Clinical Exercise: Pulmonary Artery Catheter
Scenario:
A 70-yo patient is admitted after an incident where they felt dizziness, shortness of breath, and collapsed in the shopping center. They are conscious but groggy by the time the paramedics arrive, and report that they have had 6 months of worsening shortness of breath on exertion, but have also had fevers/chills during the last three days. The patient had a history of a myocardial infarction 10 years ago as well as HIV, but has not been taking any medications for years. The patient has a blood pressure of 85/60 and has a heart rate of 120 bpm. The patient is breathing at 30 breaths per minute (normal < 20), and body temperature is 39 C (102.2 F)
Diagnosis:
You recognize that the patient is unstable and needs to be admitted immediately to an intensive care unit, but it is unclear why.
On one hand, the patient could have cardiogenic shock, due to severe heart failure. On the other hand, the patient is at high risk for infection, putting them at risk for septic shock.
The treatment options for these two possibilities are very different. In cardiogenic shock, the patient has decreased cardiac output due to preload overload (far right of Starling Curve); you would want to start diuretics. In septic shock, the patient usually has decreased cardiac output due to insufficient preload (far left of Starling curve); you would want to start fluids.
You decide that close monitoring with a pulmonary artery catheterization is needed to ensure the patient receives the right treatment.
Mechanism:
A pulmonary artery catheterization (PAC, also known as a right heart catheterization or a Swan-Ganz catheter) is a procedure where a catheter is advanced into a pulmonary artery. The primary purpose is diagnostic to allow simultaneous monitoring of pressures in the right atrium, right ventricle, pulmonary artery, and indirectly the pulmonary wedge pressure (estimation of left atrial pressure).
A pulmonary artery catheter is introduced through a large vein such as the jugular, brachial, subclavian, or femoral veins (the internal jugular and subclavian veins allow the easiest access). The position of the tip while advancing can be monitored by dynamic pressure readings from the tip and/or with the air of fluoroscopy imaging.
The standard pulmonary artery catheter is equipped with an inflatable balloon at the tip to facilitate its placement into the pulmonary artery by flow of blood and when inflated wedges the catheter into a small pulmonary blood vessel.
Treatment (perform these steps on the donor in a mock-procedure):
To highlight the pathway for a pulmonary artery catheter we will thread a silicon strand through the appropriate cardiac chambers.
PREPARATION: Send a member of your team to the instrument supply tables to fetch some string from one of the supply tables.
1) On your donor, identify the right internal jugular vein and the left subclavian vein (although we will not be threading through those as the heart has been removed from the thorax).
These two veins are the most common entry points for a pulmonary artery catheter, although the left internal jugular and right subclavian as well as the femoral arteries can be used.
2. On the heart, push the silicone cord into the heart through the superior vena cava so that the tip of the simulated 'catheter' enters the right atrium.
3. Grasp the tip of the silicone cord and push the cord inferiorly into the right ventricle through the right atrioventricular (tricuspid) valve.
4. Grasp the tip of the string and push the tip into the pulmonary trunk through the pulmonary semilunar valves.

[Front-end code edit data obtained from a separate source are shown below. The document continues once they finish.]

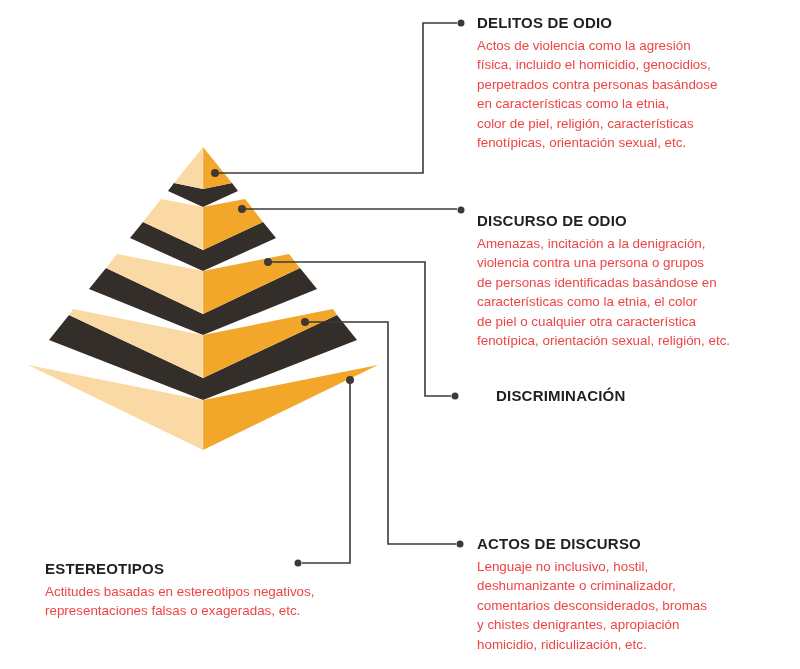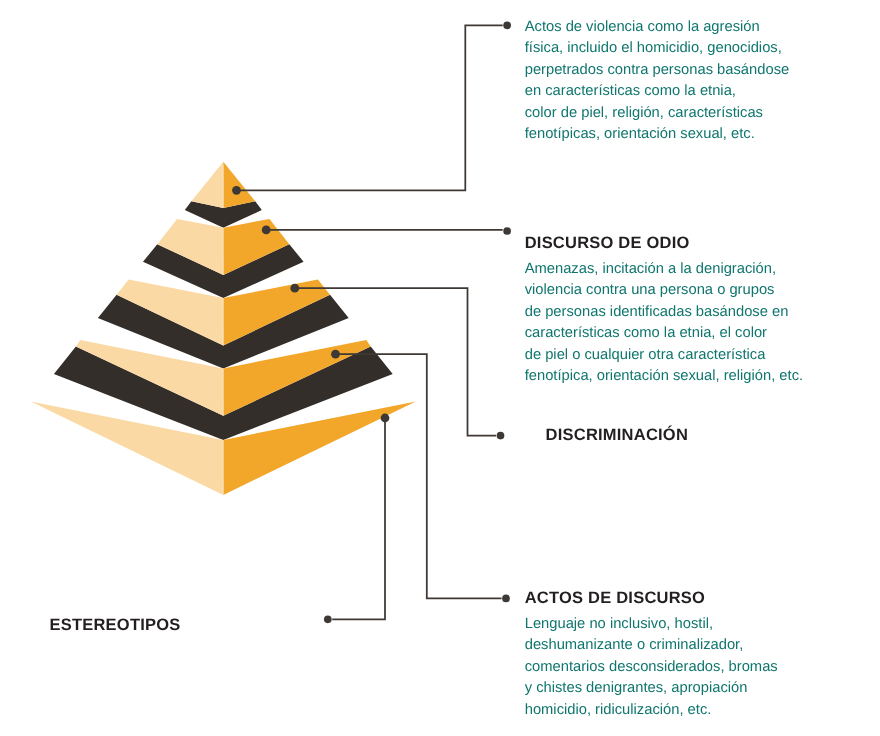"DELITOS DE ODIO" h3 { html: none -> <h3>DELITOS DE ODIO</h3> }
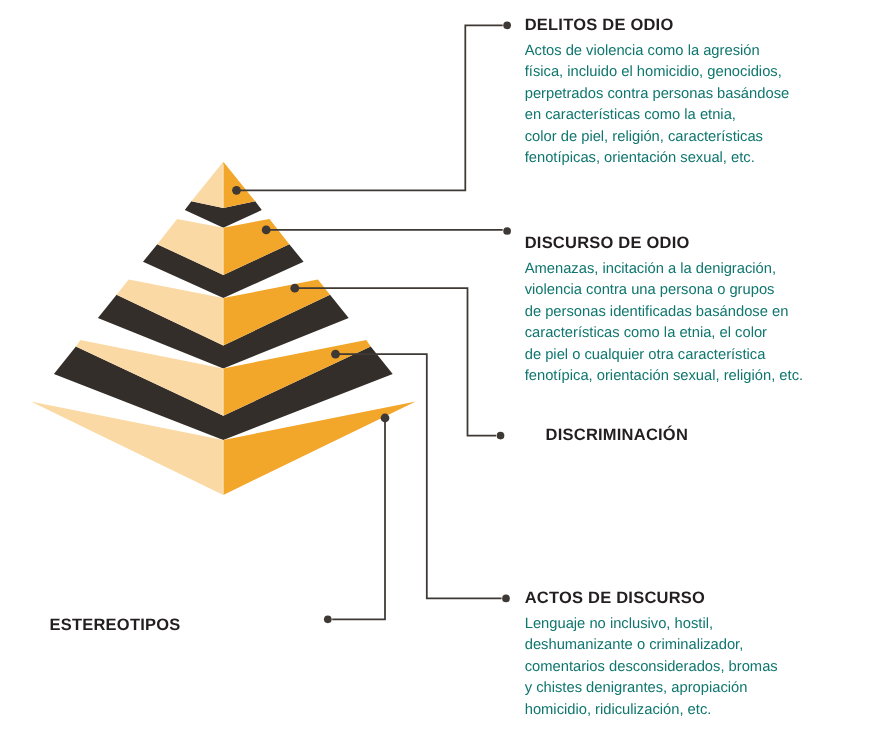"Actos de violencia como la" .label-block .desc { color: #0f766e -> #ef4444 }
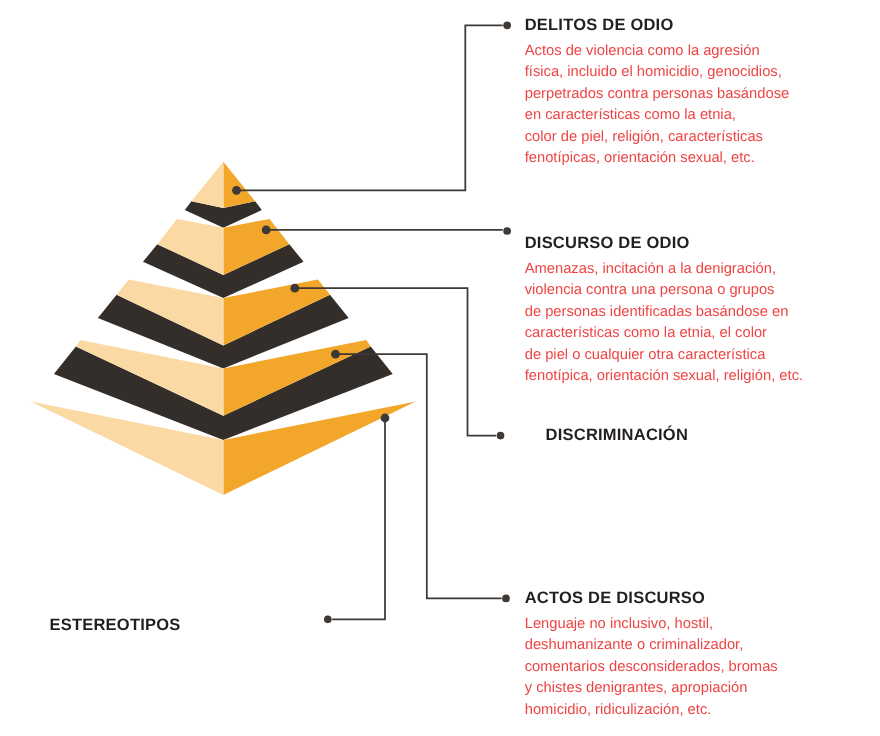"Actitudes basadas en estereotipos" div.desc { html: none -> <div>Actitudes basadas en estereotipos negativos, representaciones falsas o exageradas, etc.</div> }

5. The tip can move into either the left or the right pulmonary artery and continue to a small vessel within the lungs (removed from our donor and those vessels will be examined in the pulmonary section of the course).
Review the course of the pulmonary artery catheter - right internal jugular vein, superior vena cava, right atrium, right atrioventricular (tricuspid) valve, right ventricle, pulmonary semilunar valves, pulmonary trunk, pulmonary artery (left or right).
Outcome:
The pulmonary artery catheter is inserted correctly and you start to receive pressure details from the sensors. The coronary artery occlusions are such that the patient is scheduled for a coronary artery bypass surgery. Post surgery the patient makes a full recovery with restoration of cardiac function sufficient for daily activities.